Il paraît que dès notre premier contact – c’est ce que nos mères nous racontent, parce que nous on s’en rappelle pas, on avait trois ans –, on a tout de suite communiqué elle et moi. On a peut-être été jumelles dans une autre galaxie et accumulé des tonnes d’informations réciproques qui rendent les mots inutiles. Dans le bac à sable du parc, nos mains se sont agglutinées dans la boue rugueuse, on s’est reconnues et on est devenues inséparables ; même quartier, même école, même horaire, on a grandi sans s’égarer dans les détours de nos différences. Camille trace sa vie à grands traits avec des couleurs franches bien à elle tandis que moi je barbouille le contour de la mienne avec un HB anémique qui tend à disparaître quand on juxtapose le dessin de nos deux univers. Camille et Laura ! Petites, déjà, nous nattions nos cheveux en semble pour que nos mères n’osent pas nous séparer. Elles ne pouvaient que se réjouir de voir leurs deux filles se compléter d’une manière si harmonieuse. Les mères, ça les rassure quand on se fait des amies.

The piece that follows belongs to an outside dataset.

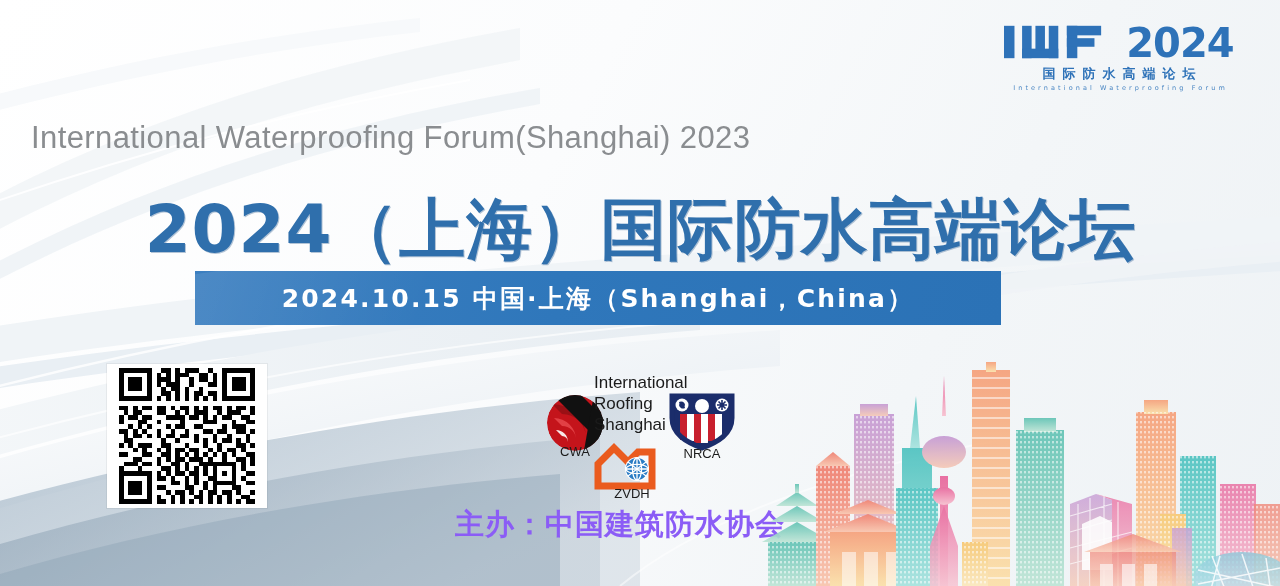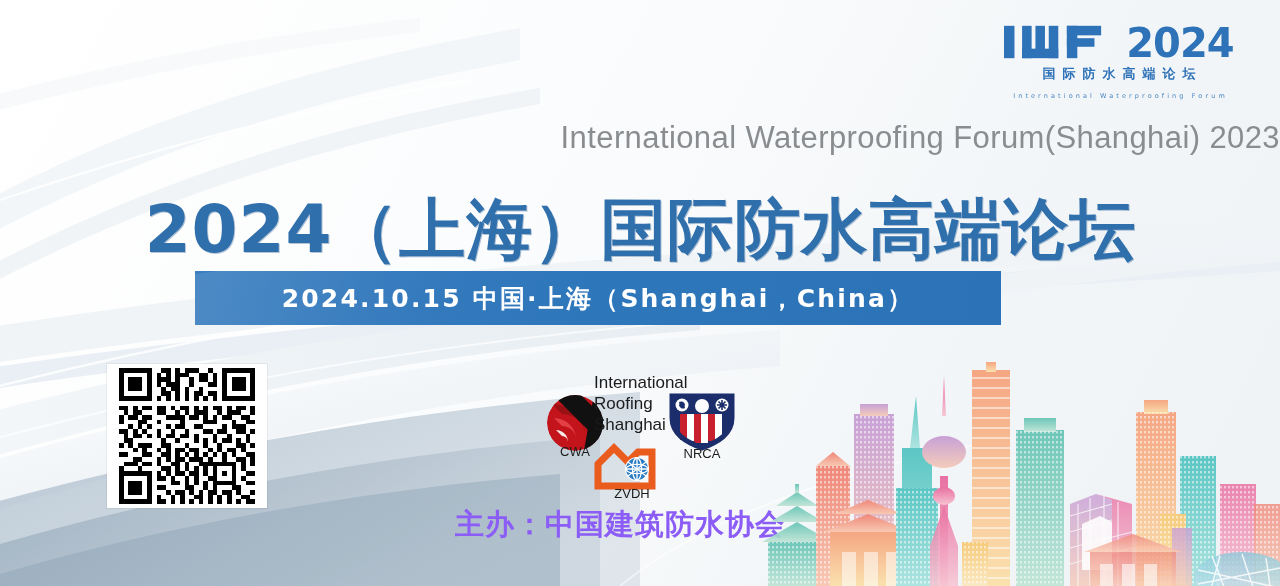"International Waterproofing Forum" .logo-en { margin-top: 9px -> 1px }
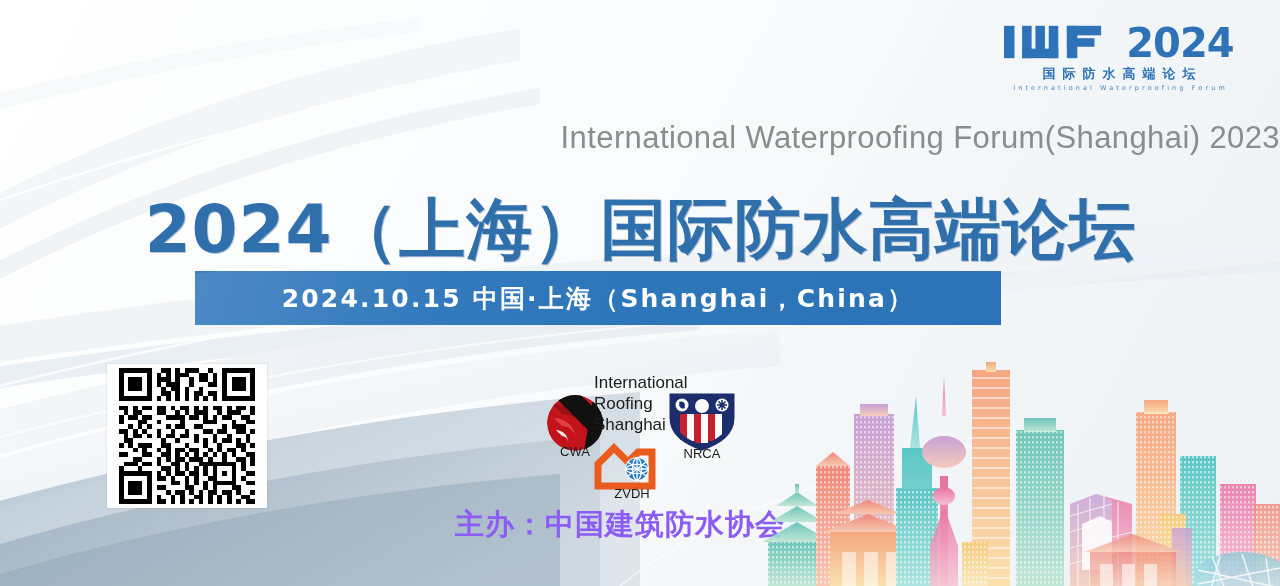"International Waterproofing" .subtitle-en { padding-left: none -> 31px; text-align: right -> left }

Mais bientôt, notre amitié va subir une épreuve. Camille ira vivre à Saint-Hilaire et moi je resterai ici. C’est triste, et plus que ça encore. C’est la fin de quelque chose.
C’est loin Saint-Hilaire ?
À peu près à 30 minutes de Montréal.
En voiture ?
Bien oui !
Et en autobus ?
Un peu plus long…
De toute façon, ma mère voudra pas que je prenne l’autobus toute seule.
On va se débrouiller autrement.
Eh oui ! On se verra de moins en moins et à la fin on ne se verra plus du tout… Mon cœur s’est déjà mis en mode chagrin.